Il faut légitimer la douleur morale liée à la perte du foetus. Dans le cas de fausses couches tardives, de mort in utero, ou d'interruptions médicales de grossesse à partir de 5 mois, il est possible d'inscrire l'être à l'état civil ou sur le livret de famille. Mais il reste à mettre en place des rituels laïques ou religieux pour ceux qui le souhaitent. Dans le cas de fausses couches plus précoces, il faut aider la mère à se détacher de son enfant perdu en lui proposant systématiquement une consultation psychologique. Je pense à la violence que vivent des femmes qui ont perdu leur foetus en allant aux toilettes. C'est une douleur inaudible et indicible pour beaucoup qui peut justifier une prise en charge spécialisée.

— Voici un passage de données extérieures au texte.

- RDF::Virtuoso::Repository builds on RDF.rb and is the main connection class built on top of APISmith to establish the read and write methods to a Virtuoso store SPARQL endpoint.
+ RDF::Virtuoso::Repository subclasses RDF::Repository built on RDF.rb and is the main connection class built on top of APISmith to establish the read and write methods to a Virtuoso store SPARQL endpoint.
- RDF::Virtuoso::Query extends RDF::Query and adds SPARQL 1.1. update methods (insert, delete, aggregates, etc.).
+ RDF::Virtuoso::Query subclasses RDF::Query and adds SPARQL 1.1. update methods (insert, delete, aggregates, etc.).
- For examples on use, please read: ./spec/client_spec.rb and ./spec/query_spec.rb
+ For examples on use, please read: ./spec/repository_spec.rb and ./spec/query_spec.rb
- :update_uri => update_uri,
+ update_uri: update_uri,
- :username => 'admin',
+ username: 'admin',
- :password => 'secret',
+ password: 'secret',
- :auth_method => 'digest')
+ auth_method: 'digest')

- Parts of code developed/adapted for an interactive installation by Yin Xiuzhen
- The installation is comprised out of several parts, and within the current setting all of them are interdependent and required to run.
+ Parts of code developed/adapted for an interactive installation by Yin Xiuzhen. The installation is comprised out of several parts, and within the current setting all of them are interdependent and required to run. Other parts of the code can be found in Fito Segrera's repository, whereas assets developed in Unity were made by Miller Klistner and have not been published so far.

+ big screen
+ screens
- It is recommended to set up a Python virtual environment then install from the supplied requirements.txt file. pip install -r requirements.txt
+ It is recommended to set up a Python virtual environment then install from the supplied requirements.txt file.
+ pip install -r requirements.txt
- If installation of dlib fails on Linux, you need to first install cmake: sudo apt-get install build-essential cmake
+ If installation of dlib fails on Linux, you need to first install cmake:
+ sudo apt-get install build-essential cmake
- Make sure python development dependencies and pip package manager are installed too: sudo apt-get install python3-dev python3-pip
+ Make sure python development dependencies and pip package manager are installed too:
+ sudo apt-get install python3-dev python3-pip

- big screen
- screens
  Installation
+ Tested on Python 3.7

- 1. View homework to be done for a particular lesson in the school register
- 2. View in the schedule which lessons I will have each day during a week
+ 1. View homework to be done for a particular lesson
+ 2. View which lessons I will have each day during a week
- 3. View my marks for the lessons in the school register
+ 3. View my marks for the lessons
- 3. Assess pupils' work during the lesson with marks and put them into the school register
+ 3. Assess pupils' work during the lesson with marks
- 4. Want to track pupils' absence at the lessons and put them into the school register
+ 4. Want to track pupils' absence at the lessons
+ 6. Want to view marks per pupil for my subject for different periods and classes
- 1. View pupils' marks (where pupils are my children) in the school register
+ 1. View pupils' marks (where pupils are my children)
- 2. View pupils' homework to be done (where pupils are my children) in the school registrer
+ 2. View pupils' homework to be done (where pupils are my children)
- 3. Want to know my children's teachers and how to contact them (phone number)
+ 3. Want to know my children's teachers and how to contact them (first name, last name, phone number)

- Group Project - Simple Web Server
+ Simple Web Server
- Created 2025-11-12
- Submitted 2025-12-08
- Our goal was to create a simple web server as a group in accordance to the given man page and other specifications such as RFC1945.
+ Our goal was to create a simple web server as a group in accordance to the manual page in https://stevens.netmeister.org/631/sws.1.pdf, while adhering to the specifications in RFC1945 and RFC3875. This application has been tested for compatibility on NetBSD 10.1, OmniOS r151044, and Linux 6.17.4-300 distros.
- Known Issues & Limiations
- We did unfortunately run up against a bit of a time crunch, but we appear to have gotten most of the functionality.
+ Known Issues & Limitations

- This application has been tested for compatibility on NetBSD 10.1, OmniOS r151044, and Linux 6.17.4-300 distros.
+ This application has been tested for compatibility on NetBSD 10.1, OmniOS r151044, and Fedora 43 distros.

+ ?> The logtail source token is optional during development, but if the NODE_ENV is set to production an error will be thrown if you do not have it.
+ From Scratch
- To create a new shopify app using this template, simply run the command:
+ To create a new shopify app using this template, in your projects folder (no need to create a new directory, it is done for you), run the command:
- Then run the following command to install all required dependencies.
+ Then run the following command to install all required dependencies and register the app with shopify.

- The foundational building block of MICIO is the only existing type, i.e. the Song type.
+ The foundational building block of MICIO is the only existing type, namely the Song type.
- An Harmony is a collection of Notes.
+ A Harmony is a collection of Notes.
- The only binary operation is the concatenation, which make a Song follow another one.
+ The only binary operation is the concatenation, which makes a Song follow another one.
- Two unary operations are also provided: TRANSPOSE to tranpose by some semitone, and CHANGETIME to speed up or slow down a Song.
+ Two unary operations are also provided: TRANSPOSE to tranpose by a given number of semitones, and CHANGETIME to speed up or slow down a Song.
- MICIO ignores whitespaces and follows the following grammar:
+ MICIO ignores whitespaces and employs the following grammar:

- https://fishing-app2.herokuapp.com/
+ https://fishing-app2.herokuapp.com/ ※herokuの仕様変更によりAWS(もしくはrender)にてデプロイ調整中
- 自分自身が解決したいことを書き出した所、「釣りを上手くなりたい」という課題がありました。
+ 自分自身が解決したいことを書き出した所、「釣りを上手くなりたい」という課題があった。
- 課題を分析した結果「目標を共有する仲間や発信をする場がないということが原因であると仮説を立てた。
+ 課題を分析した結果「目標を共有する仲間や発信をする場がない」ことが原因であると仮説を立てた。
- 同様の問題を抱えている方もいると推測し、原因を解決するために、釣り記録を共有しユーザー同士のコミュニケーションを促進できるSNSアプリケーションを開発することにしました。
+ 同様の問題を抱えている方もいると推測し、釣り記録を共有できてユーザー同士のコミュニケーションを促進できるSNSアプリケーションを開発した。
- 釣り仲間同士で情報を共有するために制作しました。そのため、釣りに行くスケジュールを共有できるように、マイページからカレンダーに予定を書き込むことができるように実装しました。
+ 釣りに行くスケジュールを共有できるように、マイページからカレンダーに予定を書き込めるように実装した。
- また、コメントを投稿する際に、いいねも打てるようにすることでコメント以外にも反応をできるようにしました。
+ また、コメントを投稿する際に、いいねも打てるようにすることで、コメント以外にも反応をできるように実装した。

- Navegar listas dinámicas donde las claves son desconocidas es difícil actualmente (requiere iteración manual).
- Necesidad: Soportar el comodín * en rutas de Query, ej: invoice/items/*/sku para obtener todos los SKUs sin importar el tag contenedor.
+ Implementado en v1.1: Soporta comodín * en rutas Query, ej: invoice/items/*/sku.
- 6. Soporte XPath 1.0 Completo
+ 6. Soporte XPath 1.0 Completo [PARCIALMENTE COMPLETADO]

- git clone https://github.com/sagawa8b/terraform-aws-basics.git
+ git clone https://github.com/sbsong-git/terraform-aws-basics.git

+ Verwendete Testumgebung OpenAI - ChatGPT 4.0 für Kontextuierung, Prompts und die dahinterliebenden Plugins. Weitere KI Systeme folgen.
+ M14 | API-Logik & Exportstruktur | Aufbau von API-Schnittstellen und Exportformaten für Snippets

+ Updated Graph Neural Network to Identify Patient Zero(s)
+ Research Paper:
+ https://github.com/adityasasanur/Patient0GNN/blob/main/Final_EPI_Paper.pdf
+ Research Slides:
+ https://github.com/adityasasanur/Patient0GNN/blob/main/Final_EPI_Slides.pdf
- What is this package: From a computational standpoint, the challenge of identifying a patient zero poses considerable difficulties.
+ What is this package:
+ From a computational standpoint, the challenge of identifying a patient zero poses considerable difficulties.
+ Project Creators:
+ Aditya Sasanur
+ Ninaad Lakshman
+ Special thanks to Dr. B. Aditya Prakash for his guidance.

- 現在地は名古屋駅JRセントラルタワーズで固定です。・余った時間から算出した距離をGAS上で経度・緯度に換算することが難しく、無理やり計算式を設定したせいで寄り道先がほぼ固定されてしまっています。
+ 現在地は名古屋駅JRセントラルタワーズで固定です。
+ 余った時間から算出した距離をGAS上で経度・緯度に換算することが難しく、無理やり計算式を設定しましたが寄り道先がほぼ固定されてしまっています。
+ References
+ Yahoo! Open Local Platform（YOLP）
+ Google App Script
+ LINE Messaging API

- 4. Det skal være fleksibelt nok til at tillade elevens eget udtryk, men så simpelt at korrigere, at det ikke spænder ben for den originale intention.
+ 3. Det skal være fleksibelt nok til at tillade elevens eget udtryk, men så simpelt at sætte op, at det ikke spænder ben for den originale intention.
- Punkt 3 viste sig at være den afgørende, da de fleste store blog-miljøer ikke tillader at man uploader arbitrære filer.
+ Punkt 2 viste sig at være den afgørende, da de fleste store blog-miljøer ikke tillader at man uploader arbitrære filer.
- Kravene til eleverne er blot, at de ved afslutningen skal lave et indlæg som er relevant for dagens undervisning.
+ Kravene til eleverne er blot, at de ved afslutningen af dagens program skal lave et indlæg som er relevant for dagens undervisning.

"Quel âge aurait-il aujourd'hui ?" de Stéphane Clerget (Fayard, 307 p., 19 €).
Propos recueillis par Martine Laronche
Article paru dans l'édition du 28.11.07.

 

Réaction des lecteurs:

 


 


mireille u.
28.11.07 | 08h42
Oui, il faut insister sur la douleur et le deuil non compris, non soutenu par l'entourage et la société des femmes qui ont perdu un enfant in utero, même lorsqu'elles ont choisi l'IVG. En juillet dernier, l'une de mes petites cousines s'est suicidée après une IVG fortement "conseillée" par sa mère qui lui démontrait les problèmes infinis que susciteraient un 3e enfant. J'ai soutenu le MLF, j'ai applaudi à la loi Veil mais ceci n'exclut pas le suivi psychologique des femmes qui perdent un enfant.

Marion B.
27.11.07 | 23h13
Merci pour cet article qui aborde un sujet difficile en raison des nombreux lobbying anti-avortement et de la crainte de ceux-ci ; mais aussi en raison de l'ignorance totale de la douleur et de l'absence d'accompagnement lors de ce type de choix (qui même s'il est volontaire reste très dur et douloureux pour certaines).

D H.
27.11.07 | 23h05
Toute douleur entendue fait moins de dégats quelle qu'elle soit.Alors abstenons nous de juger de la validité de telle ou telle douleur.Il y aurait donc les bonnes douleurs et les mauvaises? Les douleurs acceptables pour "la cause" et celles que l'on ne saurait entendre? L'inhumanité commence par ce genre de jugement!

Blabla
27.11.07 | 22h47
Encore de l'importation de compassionnel in utero.Saint Augustin ne cessait de rappeler que nous sommes nés dans la fèce et l'urine. Ce monsieur pratique la même charité dans ses diagnostics.Or, le ventre des femmes est d'abord un lieu politique.Voilà ce que ce psy devrait expliquer à ses patientes.Et leur conseiller de lire Sloterdijk ou Beauvoir.C'est ça qui leur changerait vraiment les idées. Non au catéchisme sournois ou ignare dont les médecins souvent se font les véhicules.

Isa
27.11.07 | 22h20
Enfin on commence a parler de choses humaines! Cet article ne concerne pas uniquement les IVG souhaitées. Il ne légitime pas ceux qui s'opposent à l'avortement. Il parle des femmes et de ce qu'elles vivent concrètement, pour faire avancer plus loin les choses et prendre en compte la souffrance, aider... Au contraire, on commence enfin à sortir des clichés.

F. S
27.11.07 | 20h42
Cette article est dangereux car il légitime celles et ceux qui s'opposent à l'avortement. De plus beaucoup de femmes ne souffrent pas de se faire avorter mais sont au contraire heureuses et soulagées de pouvoir interrompre une grossesse non désirée. Enfin, cet article est très sexiste, il ne parle absolument pas du père, comme si la venue d'un enfant ou pas ne le concernait pas.Rien de nouveau sous le soleil, toujours les mêmes représentations archaïques de la maternité et de la paternité.

Luiz P.
27.11.07 | 20h16
C'est une lapalissade ? Nous pourrions dire "Une grossesse menée à terme a, elle aussi, des répercussions sur le prochain enfant". Accoucher aussi implique un deuil. La mère souffre aussi quand elle accouche. Et ainsi de suite. Il vaudrait mieux être plus précis : "Une grossesse interrompue contre l'avis de la mère a des répercussions, etc..." Mais il y a d'autres possibilités: "Un accouchement non désiré peut avoir des répercussions..."

Virginie K.
27.11.07 | 17h45
Merci de parler aussi justement de cette douleur et de contribuer a ce qu'elle soit mieux prise en compte et comprise d'une maniere generale.